Трам-с… Треск захлопнувшейся входной двери.
Сюрприз для Таты.
ТЕАТРАЛЬНЫЙ РОМАН
Занавес уже опустился, но зал еще несколько минут погружен в молчание, потом – каскад рукоплесканий. Аплодисменты продолжают греметь и тогда, когда актеры, несколько раз выбежав на бис, похоже, уже окончательно покинули сцену.
Не унимается зал. Все хотят режиссера, и вот наконец он стремительно выходит: невысокий, голова с крупными залысинами, в тонких затемненных очках, на щеках трехдневная щетина, в коричневых вельветовых брюках и черном свитере с высоким воротом. При его появлении зал буквально взрывается овацией: режиссер знаменитый, спектакль гениальный, зрители вне себя от восторга…
Режиссер благодарно, с чуть иронической снисходительностью кланяется.

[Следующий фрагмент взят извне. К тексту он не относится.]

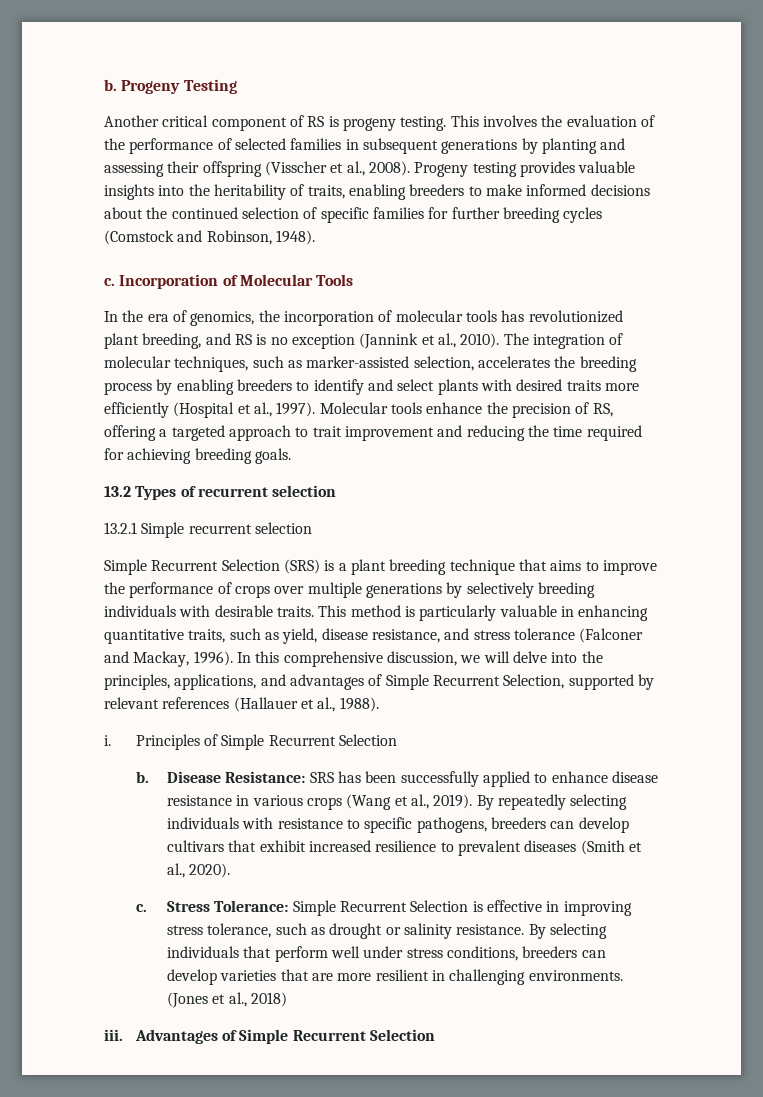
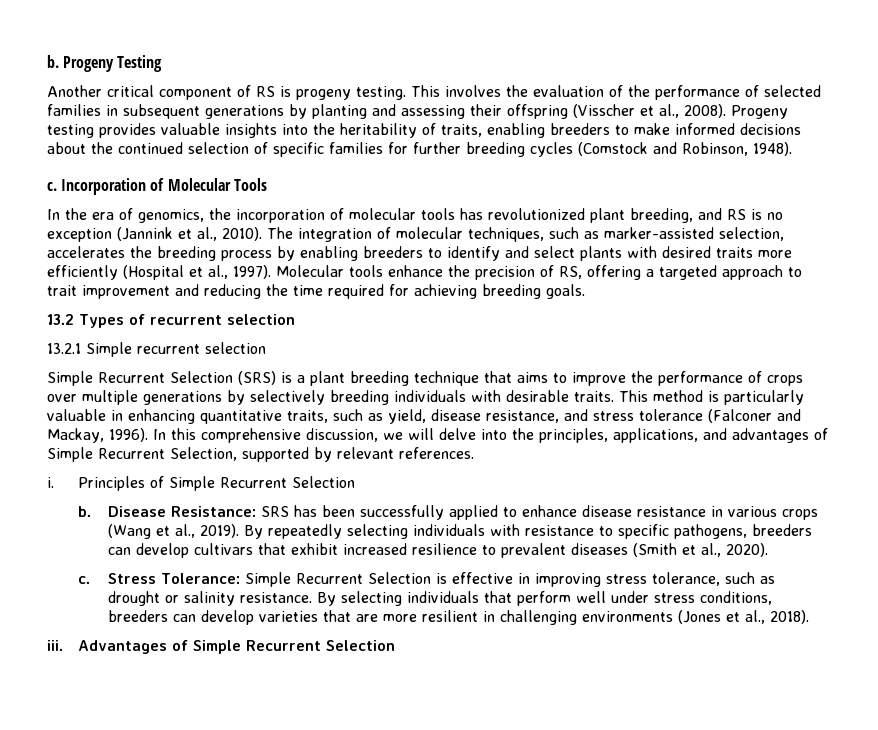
- In this comprehensive discussion, we will delve into the principles, applications, and advantages of Simple Recurrent Selection, supported by relevant references (Hallauer et al., 1988).
+ In this comprehensive discussion, we will delve into the principles, applications, and advantages of Simple Recurrent Selection, supported by relevant references.
- By selecting individuals that perform well under stress conditions, breeders can develop varieties that are more resilient in challenging environments. (Jones et al., 2018)
+ By selecting individuals that perform well under stress conditions, breeders can develop varieties that are more resilient in challenging environments (Jones et al., 2018).

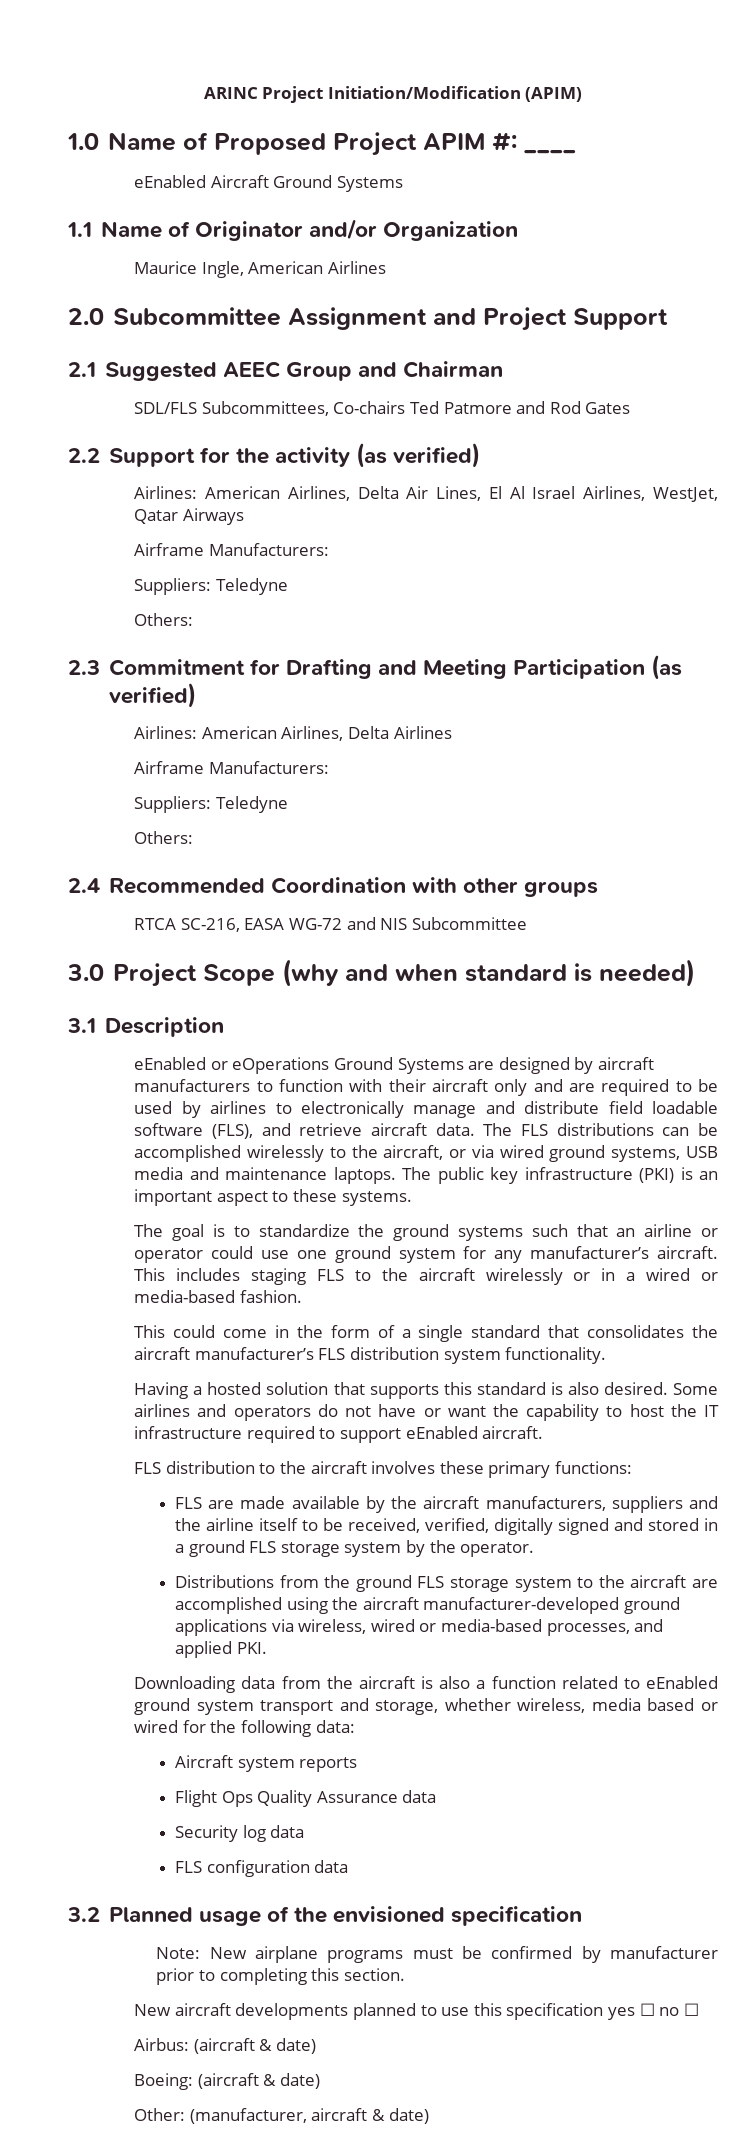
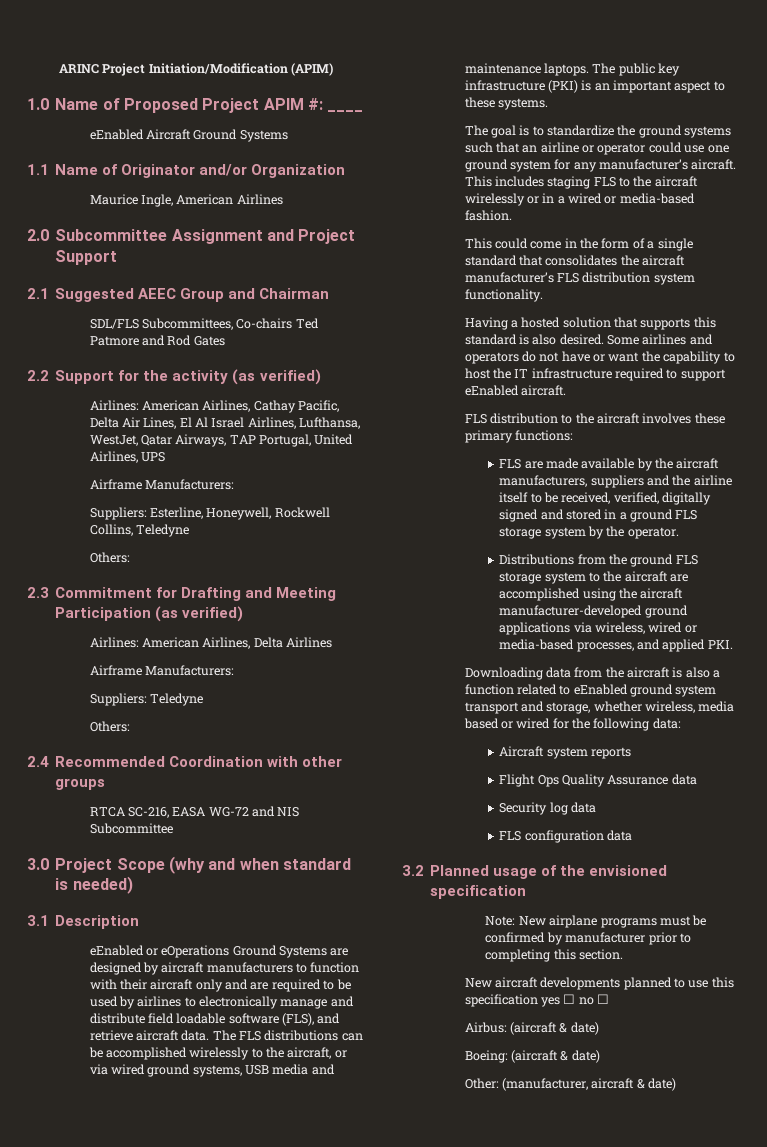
- Airlines: American Airlines, Delta Air Lines, El Al Israel Airlines, WestJet, Qatar Airways
+ Airlines: American Airlines, Cathay Pacific, Delta Air Lines, El Al Israel Airlines, Lufthansa, WestJet, Qatar Airways, TAP Portugal, United Airlines, UPS
  Airframe Manufacturers:
- Suppliers: Teledyne
+ Suppliers: Esterline, Honeywell, Rockwell Collins, Teledyne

Сразу после этого К. срывается с места и бежит за кулисы, оставив
Анну ждать в холле. Ему нужно непременно поймать Б., то есть режиссера, они уже сто лет не виделись, с тех самых пор, как тот уехал в столицу, а ведь когда-то были близкими приятелями, правда, тогда еще даже театра здесь не было, а было старое здание клуба и там, помимо кино, выступали приезжавшие на гастроли столичные труппы или разные известные артисты, они вместе туда пробирались – тайно.
Только они и знали об этом лазе: сначала по пожарной лестнице, потом через пыльный чердак на черную лестницу, там самое трудное – приходилось спрыгивать с довольно большой высоты, а еще – чтобы дверь в фойе была не заперта, тут уж как повезет, потому что ее иногда закрывали, а иногда нет.

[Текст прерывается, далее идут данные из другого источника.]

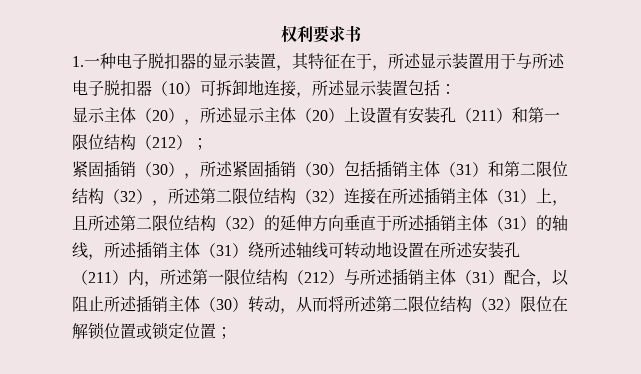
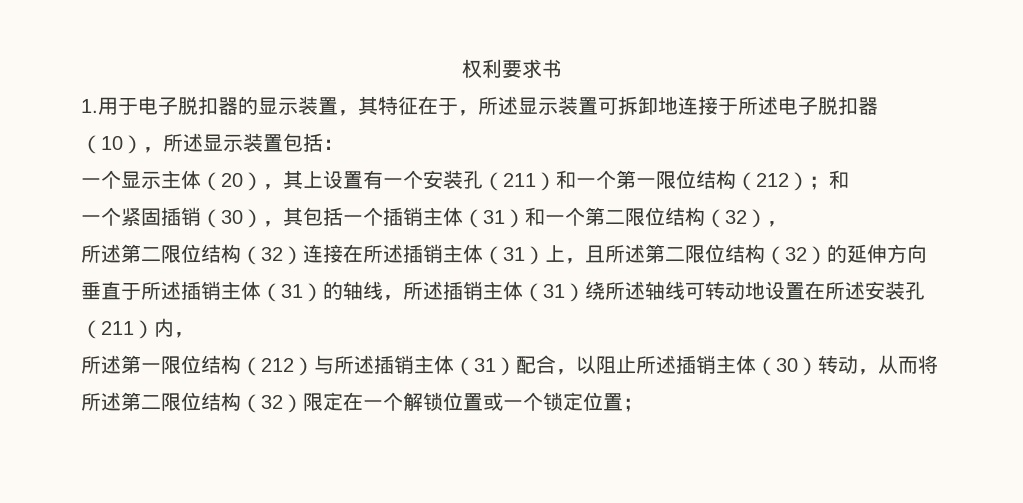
- 1.一种电子脱扣器的显示装置，其特征在于，所述显示装置用于与所述电子脱扣器（10）可拆卸地连接，所述显示装置包括：
+ 1.用于电子脱扣器的显示装置，其特征在于，所述显示装置可拆卸地连接于所述电子脱扣器（10），所述显示装置包括：
- 显示主体（20），所述显示主体（20）上设置有安装孔（211）和第一限位结构（212）；
- 紧固插销（30），所述紧固插销（30）包括插销主体（31）和第二限位结构（32），所述第二限位结构（32）连接在所述插销主体（31）上，且所述第二限位结构（32）的延伸方向垂直于所述插销主体（31）的轴线，所述插销主体（31）绕所述轴线可转动地设置在所述安装孔（211）内，所述第一限位结构（212）与所述插销主体（31）配合，以阻止所述插销主体（30）转动，从而将所述第二限位结构（32）限位在解锁位置或锁定位置；
+ 一个显示主体（20），其上设置有一个安装孔（211）和一个第一限位结构（212）；和
+ 一个紧固插销（30），其包括一个插销主体（31）和一个第二限位结构（32），
+ 所述第二限位结构（32）连接在所述插销主体（31）上，且所述第二限位结构（32）的延伸方向垂直于所述插销主体（31）的轴线，所述插销主体（31）绕所述轴线可转动地设置在所述安装孔（211）内，
+ 所述第一限位结构（212）与所述插销主体（31）配合，以阻止所述插销主体（30）转动，从而将所述第二限位结构（32）限定在一个解锁位置或一个锁定位置；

Лотерея… Но им чаще всего везло, они проскальзывали в фойе, а потом в зал…
Наверняка Б., знаменитый режиссер, об этом помнил, не мог же он забыть того волнения, особенно когда они, миновав все препятствия, с пересохшим от напряжения и чуть першащим от чердачной пыли горлом, усаживались в зале на ступеньки… Приятель уже тогда с ума сходил по театру, К. – тоже, пусть и не так страстно. Хотя его больше манило приключение – лестница, чердачный лаз… Впрочем, и спектакли он смотрел не без интереса, а приятель, тот участвовал во всяких школьных постановках, в десятом классе даже сам поставил "Маленького принца" и играл в нем одну из главных ролей. В зале хлопали и несколько раз вызывали на бис – у ребят и вправду неплохо получилось, азартно, вдохновенно.